(Front-end code edit data)
<<<<
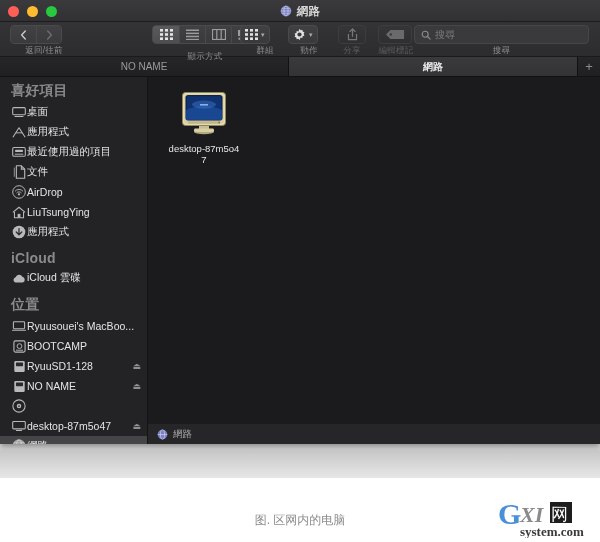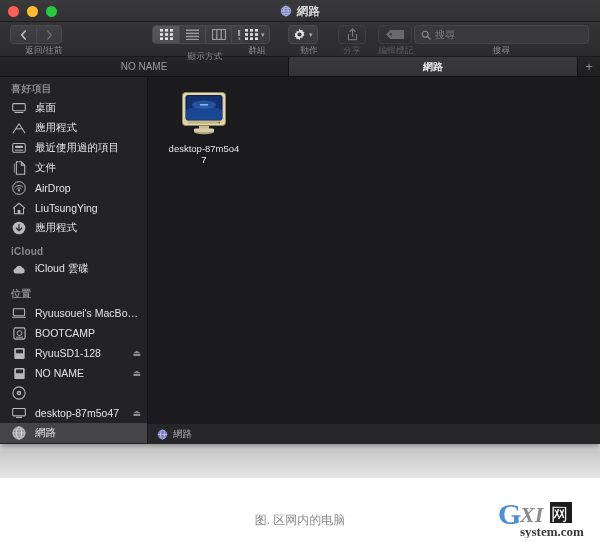"群組" div.tb-label { left: 236px -> 244px }
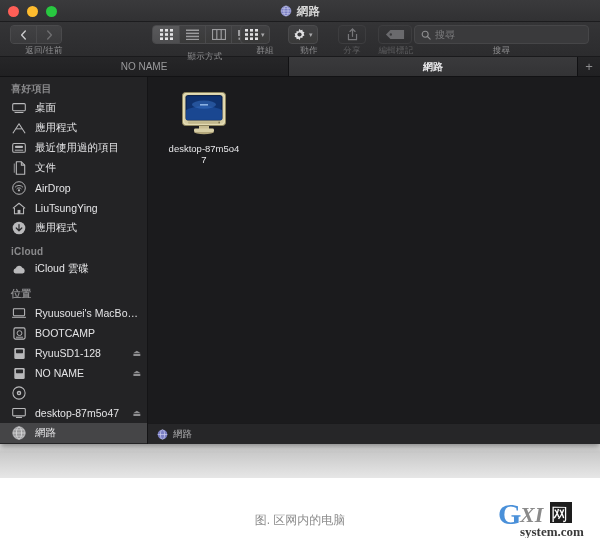"喜好項目" .sb-head { font-size: 10px -> 14px }
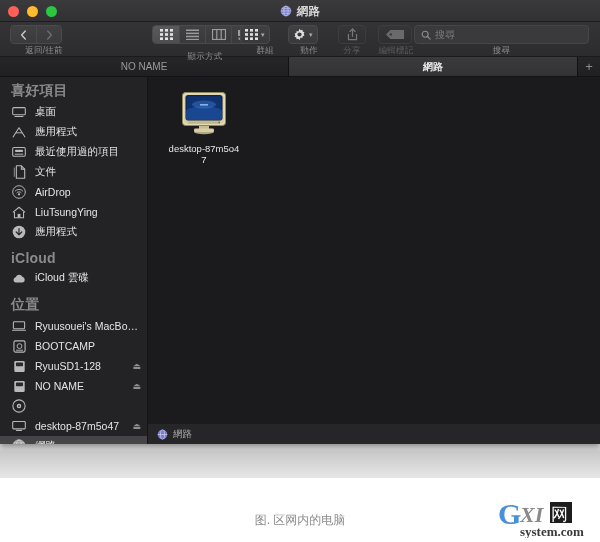"桌面" .sb-row { gap: 9px -> 1px }
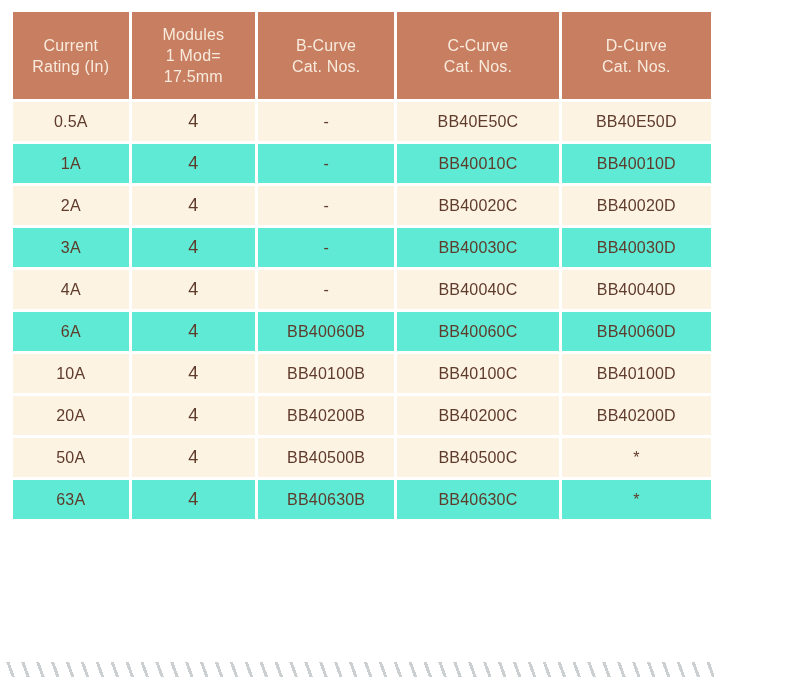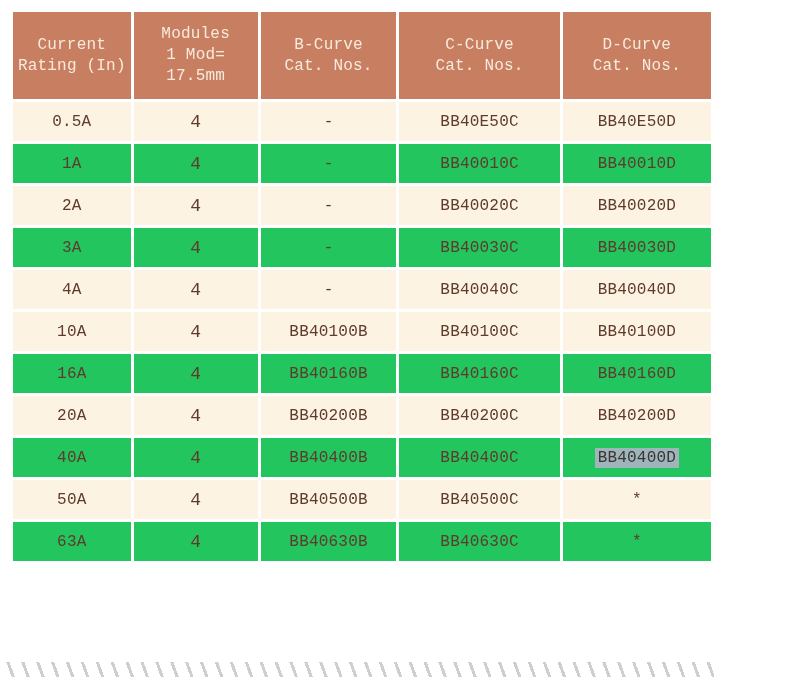"Current" .page { font-family: Liberation Mono, monospace -> Liberation Sans, sans-serif }
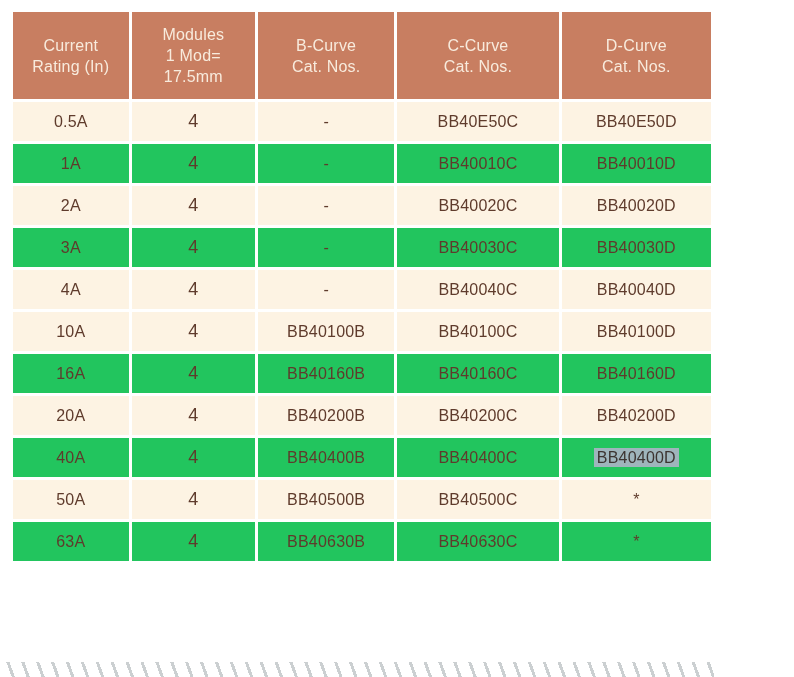"1A" tr.dark td { background: #22c55e -> #5eead4 }
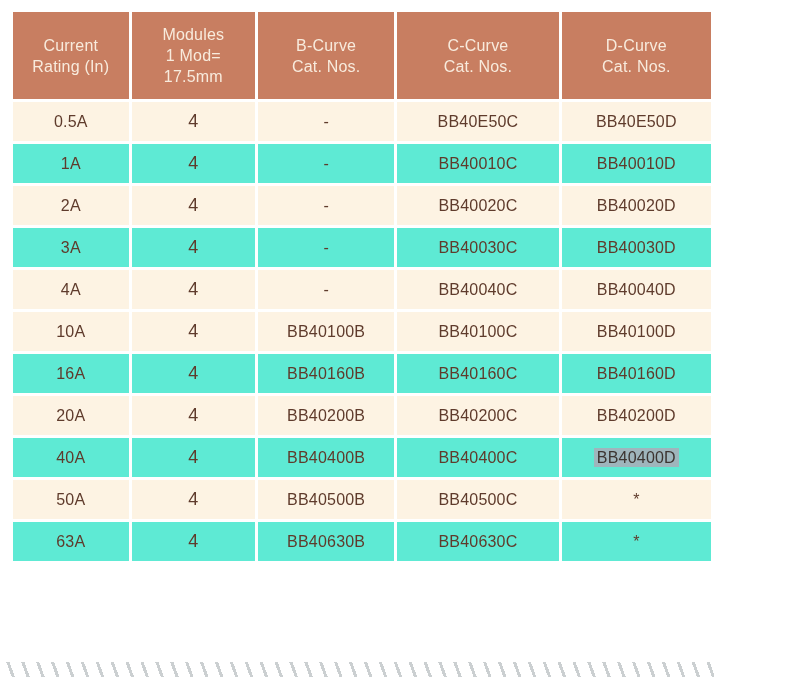"6A" tr.dark { html: none -> <tr> <td>6A</td> <td>4</td> <td>BB40060B</td> <td>BB40060C</td> <td><span>BB40060D</span></td> </tr> }
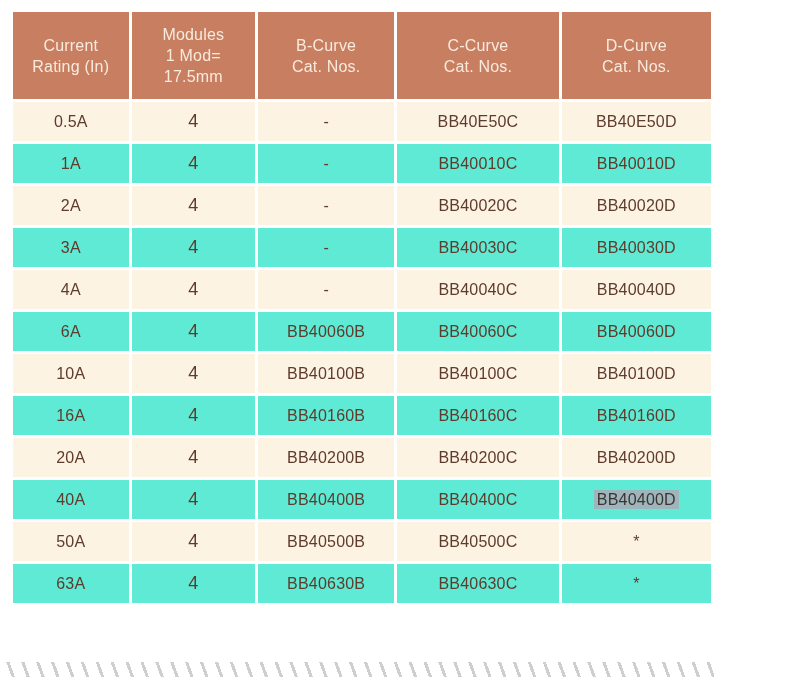"16A" tr.dark { html: <tr> <td>16A</td> <td>4</td> <td>BB40160B</td> <td>BB40160C</td> <td><span>BB40160D</span></td> </tr> -> none }
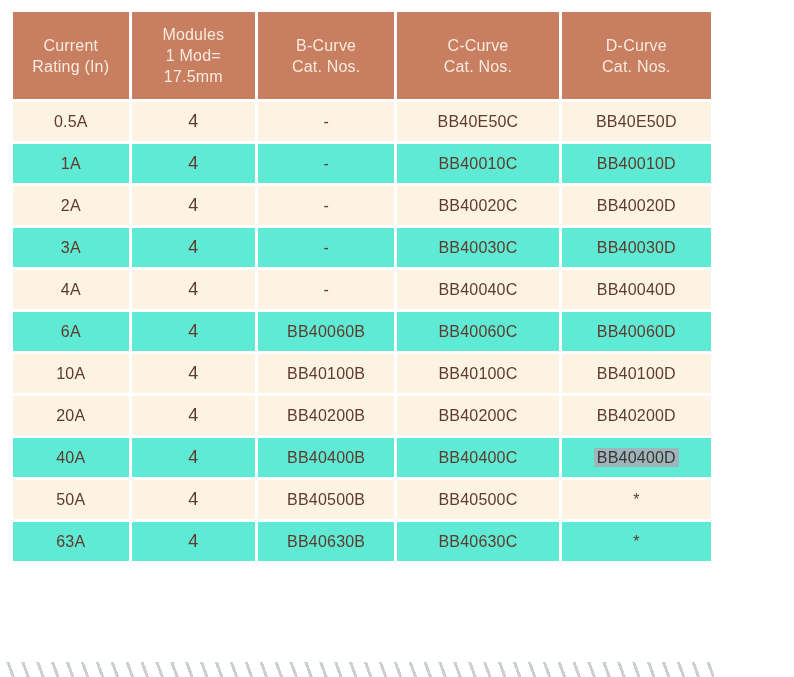"40A" tr.dark { html: <tr> <td>40A</td> <td>4</td> <td>BB40400B</td> <td>BB40400C</td> <td><span>BB40400D</span></td> </tr> -> none }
>>>>
▶ TASK DESCRIPTION: Print all the lines above exactly as they are, but without the pictures.

▶ SOLUTION TO THE EXERCISE:
"群組" div.tb-label { left: 236px -> 244px }
"喜好項目" .sb-head { font-size: 10px -> 14px }
"桌面" .sb-row { gap: 9px -> 1px }
"Current" .page { font-family: Liberation Mono, monospace -> Liberation Sans, sans-serif }
"1A" tr.dark td { background: #22c55e -> #5eead4 }
"6A" tr.dark { html: none -> <tr> <td>6A</td> <td>4</td> <td>BB40060B</td> <td>BB40060C</td> <td><span>BB40060D</span></td> </tr> }
"16A" tr.dark { html: <tr> <td>16A</td> <td>4</td> <td>BB40160B</td> <td>BB40160C</td> <td><span>BB40160D</span></td> </tr> -> none }
"40A" tr.dark { html: <tr> <td>40A</td> <td>4</td> <td>BB40400B</td> <td>BB40400C</td> <td><span>BB40400D</span></td> </tr> -> none }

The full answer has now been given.